Update: On Wednesday, Dec. 2, a shooting at the Inland Regional Center in San Bernardino, California left 14 people dead and 21 wounded. Hours after the attack, police pursued information that led to a chase of a dark SUV, which was later determined to be a rental car. A shootout between police and the suspects left both suspects dead. They were identified as Syed Farook and Tashfeen Malik, who were husband and wife.

According to SBPD Chief Jarrod Burguan, the four guns used in the shooting were purchased legally. The suspects were found to have 1,600 rounds of ammunition with them, and at a home they were renting in Redlands, California, law enforcement officers found 4,500 rounds of ammunition and 12 pipe bombs. No official motive has been confirmed, though a source told The Los Angeles Times that investigators are considering that it might be terrorism or workplace-related.

Earlier: When news broke Wednesday morning that a shooting had taken place in San Bernardino, California, that resulted in at least 14 deaths and 17 injuries, the world and Internet collectively reacted with messages of grief and support. Adding to the horror, the violence occurred at Inland Regional Center, which provides services for people with developmental disabilities.

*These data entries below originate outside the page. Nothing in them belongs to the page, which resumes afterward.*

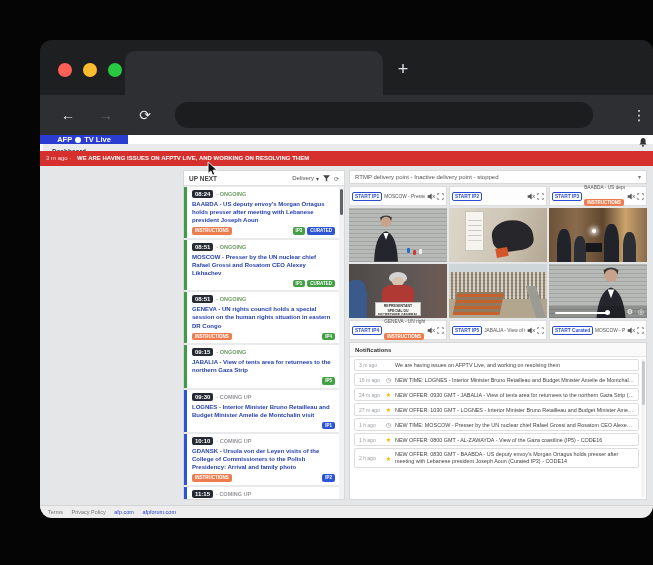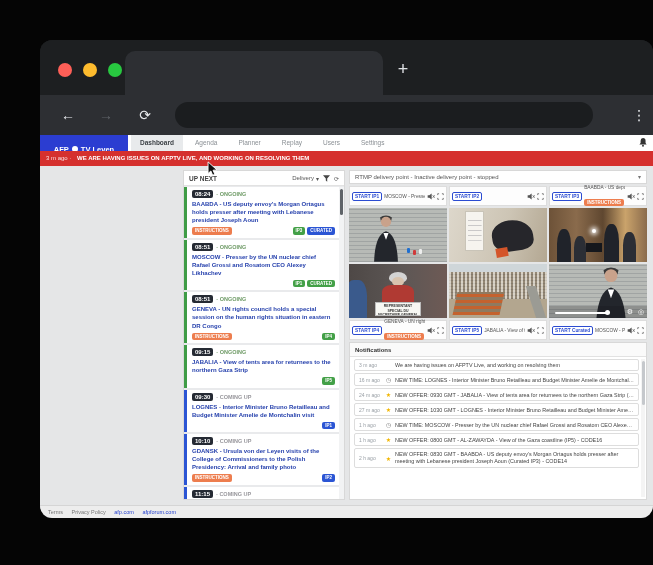--- a/index.html
+++ b/index.html
@@ -20,7 +20,7 @@
   .urlbar{position:absolute;left:135px;top:7px;width:418px;height:26px;border-radius:13px;background:#1b1d1f;border:none;color:#ccc;font-size:8px;padding:0 10px;}
   .menu{left:586px;}
   
-  .navbar{position:absolute;left:0;top:95px;width:100%;height:28px;background:#ffffff;display:flex;align-items:stretch;}
+  .navbar{position:absolute;left:0;top:95px;width:100%;height:28px;background:#ffffff;display:flex;align-items:stretch;flex-direction:column;}
   .logo{width:88px;background:#2b3dd1;color:#fff;font-size:7.5px;font-weight:bold;display:flex;align-items:center;justify-content:center;gap:3px;}
   .logo .dot{width:6px;height:6px;background:#fff;border-radius:50%;display:inline-block;}
   .navtab{font-size:6.5px;color:#8a8f94;line-height:16px;padding:0 9px;margin-left:3px;}

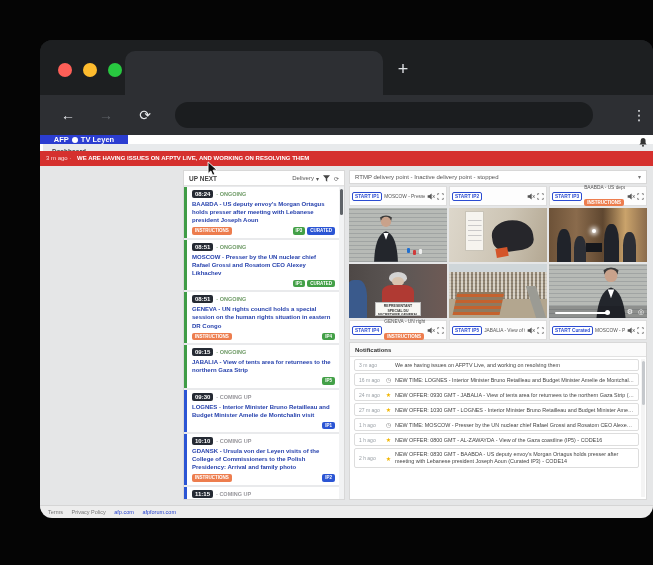--- a/index.html
+++ b/index.html
@@ -136,7 +136,7 @@
       <div class="logo">
         <span>AFP</span>
         <span class="dot"></span>
-        <span>TV Leyen</span>
+        <span>TV Live</span>
       </div>
       <span class="navtab active">Dashboard</span>
       <span class="navtab">Agenda</span>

As mass shootings like this become terrifyingly more frequent in the U.S., so does a now-standard reaction from politicians, celebrities, and everyone in between — a corresponding set of hashtags and tweets calling for prayers and thoughts for victims and their families. But as President Obama said after October's shooting at Oregon's Umpqua Community college, which killed 10 people, well-meaning prayers and thoughts are simply not enough. The grief and sadness associated with such horrific events is overwhelming for anyone, and it goes without saying that prayers and thoughts sent toward victims and their families are all positive, supportive acts of goodwill. But for every person who has died and will die from gun violence until gun control laws finally, significantly change, they are not enough.

According to Vox, U.N. data sourced by The Guardian showed that "no other developed country in the world" has even close to the same rate of gun violence as America. In the three years since the mass shooting at Sandy Hook Elementary School in Connecticut which left 26 people dead (including 20 children), there have been 1,042 mass shootings, with shooters killing at least 1,312 people and wounding 3,764 more.

What with the terrorist attacks in Paris only a few weeks ago, it's true that mass violence is not only an American problem. However, it's important to look at the current state of gun violence in the US to get a clear picture of just how necessary concrete action is needed now more than ever — and how tangible change is needed much more than a thoughtful hashtag.

America has the highest rate of gun ownership in the world, as well as the highest rate of gun-related deaths among all developed countries. Overwhelming research has proven that gun ownership and firearm-related deaths are directly correlated. All of this leads to a very scary and very real threat for Americans — and one that, thanks to a lack of reform, is not changing. Prayers and thoughts are kind, but they are not laws. They are not change.

With each new mass shooting comes the possibility that we'll grow numb to such unfathomable acts of cruelty — that at some point, it will happen so often that it will become fathomable. We can't let that happen. As someone who has prayed for victims of these events and their families, and will continue to do so, I understand and deeply respect the faith in prayer that many people have. But I also know that same faith calls us to act. To do whatever we can to protect people, strangers or otherwise.

So how can you make a difference? Instead of just using a trending hashtag of support on Twitter, sign gun control petitions. Join a club or group that supports gun control actively. Write to your congressional representative and demand change. Educate yourself about political candidates' stances on gun control reform, and more importantly, vote for the ones whose positions align with the changes you'd like to see. Be vocal. Tweet. Update your status. Tell friends you want to see things change, and help them learn about how they can help, too. And if you want to pray as well? Then that's cool, too.